The initiative was implemented as a partnership of pillar leadership teams and the offices of Purdue’s Executive Vice President for Research and Partnerships and Provost. It also is coupled with Purdue’s recently announced $250 million investment in the life sciences.
Writer: Elizabeth K. Gardner, 765-494-2081, [email protected]
Sources: Zhao-Qing Luo, 765-496-6697, [email protected]
Jiazhang Qiu, 765-494-4929, [email protected]
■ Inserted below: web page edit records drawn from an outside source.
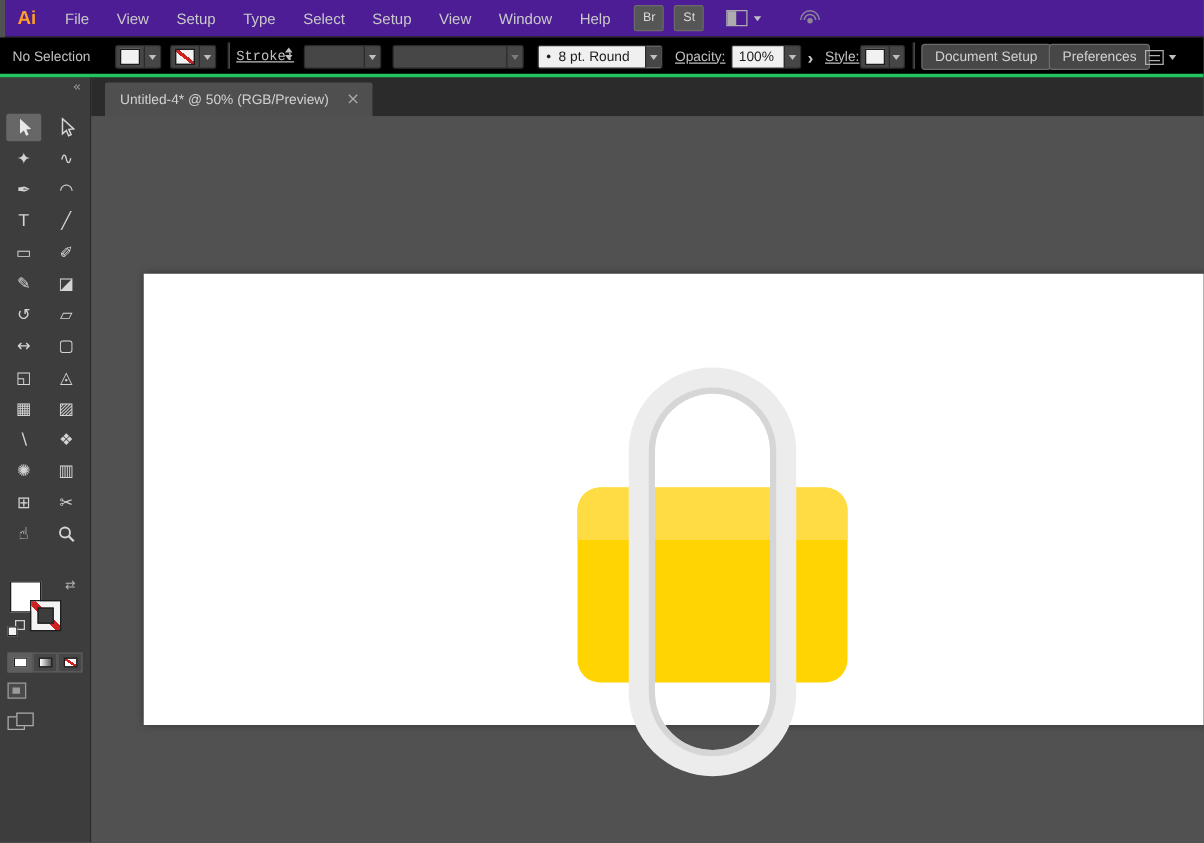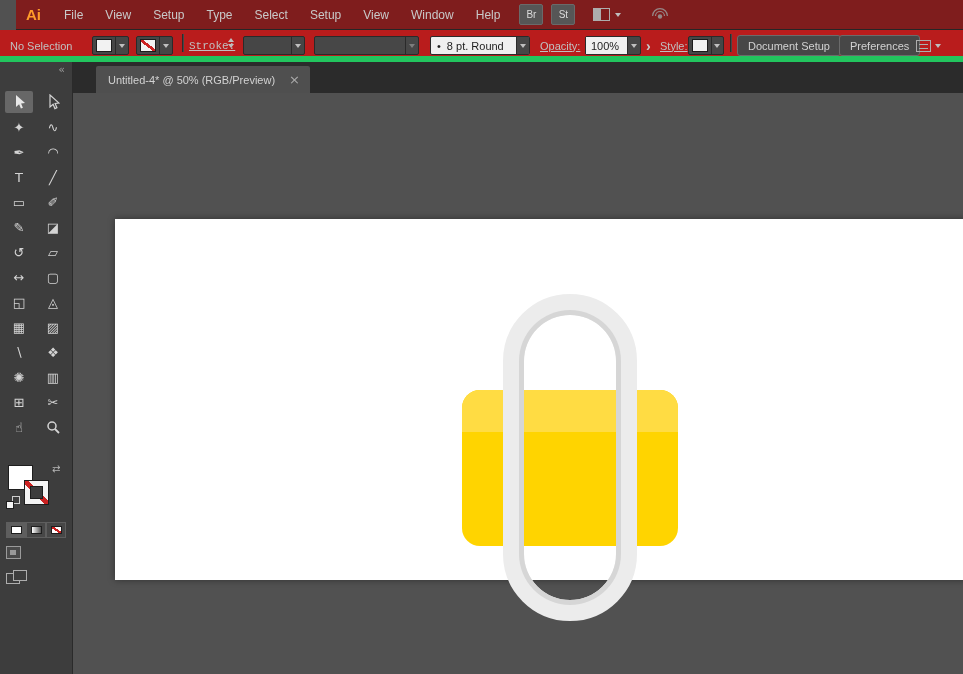"Ai" .menubar { background: #7f1d1d -> #4c1d95; left: 16px -> 4px }
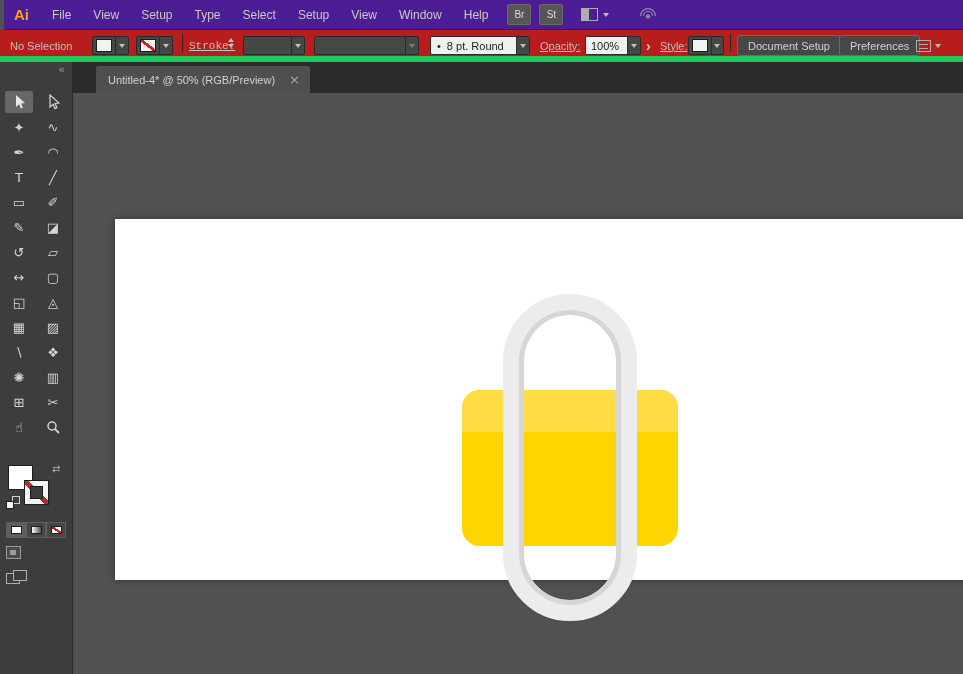"No Selection" .controlbar { background: #b91c1c -> #000000; border-bottom: 6px solid #22c55e -> 3px solid #22c55e }
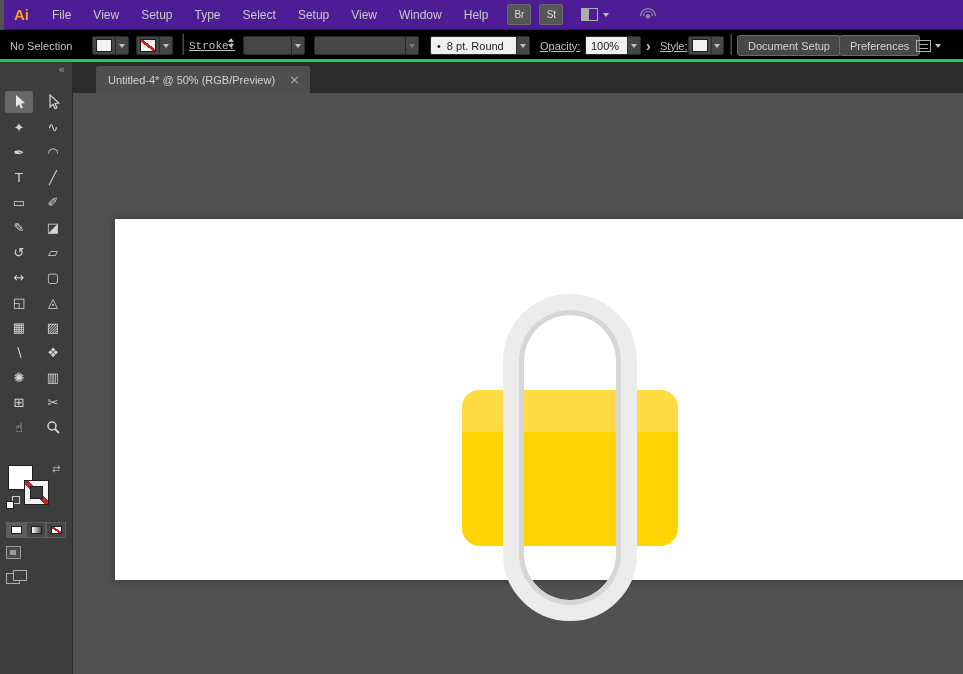"Untitled-4* @ 50% (RGB/Preview)" .tab { margin-left: 12px -> none }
Ubiquitination independent of E1 and E2 enzymes by bacterial effectors
Jiazhang Qiu, Michael J. Sheedlor, Kaiwen Yu, Yunhao Tan, Ernesto S. Nakayasu, Chittaranjan Das, Xiaoyun Liu & Zhao-Qing Luo
Signaling by ubiquitination regulates virtually every cellular process in eukaryotes. Covalent attachment of ubiquitin to a substrate is catalysed by the E1, E2 and E3 three-enzyme cascade1, which links the carboxy terminus of ubiquitin to the ε-amino group of, in most cases, a lysine of the substrate via an isopeptide bond. Given the essential roles of ubiquitination in the regulation of the immune system, it is not surprising that the ubiquitination network is a common target for diverse infectious agents2. For example, many bacterial pathogens exploit ubiquitin signaling using virulence factors that function as E3 ligases, deubiquitinases3 or as enzymes that directly attack ubiquitin4. The bacterial pathogen Legionella pneumophila utilizes approximately 300 effectors that modulate diverse host processes to create a permissive niche for its replication in phagocytes5. Here we demonstrate that members of the SidE effector family of L. pneumophila ubiquitinate multiple Rab small GTPases associated with the endoplasmic reticulum. Moreover, we show that these proteins are capable of catalysing ubiquitination without the need for the E1 and E2 enzymes. A putative mono-ADP-ribosyltransferase motif critical for the ubiquitination activity is also essential for the role of the SidE family in intracellular bacterial replication in a protozoan host. The E1/E2- independent ubiquitination catalysed by these enzymes is energized by nicotinamide adenine dinucleotide, which activates ubiquitin by the formation of ADP-ribosylated ubiquitin. These results establish that ubiquitination can be catalysed by a single enzyme, the activity of which does not require ATP.
Nature DOI: 10.1038/nature17657 http://www.nature.com/nature/journal/vaop/ncurrent/full/nature17657.html
This research was supported by National Institutes of Health grants R56AI103168, K02AI085403 and R21AI105714 (Z.-Q.L.), 2R01GM103401 (C.D.) and National Natural Science Foundation of China grants 21305006 and 21475005 (X.L.).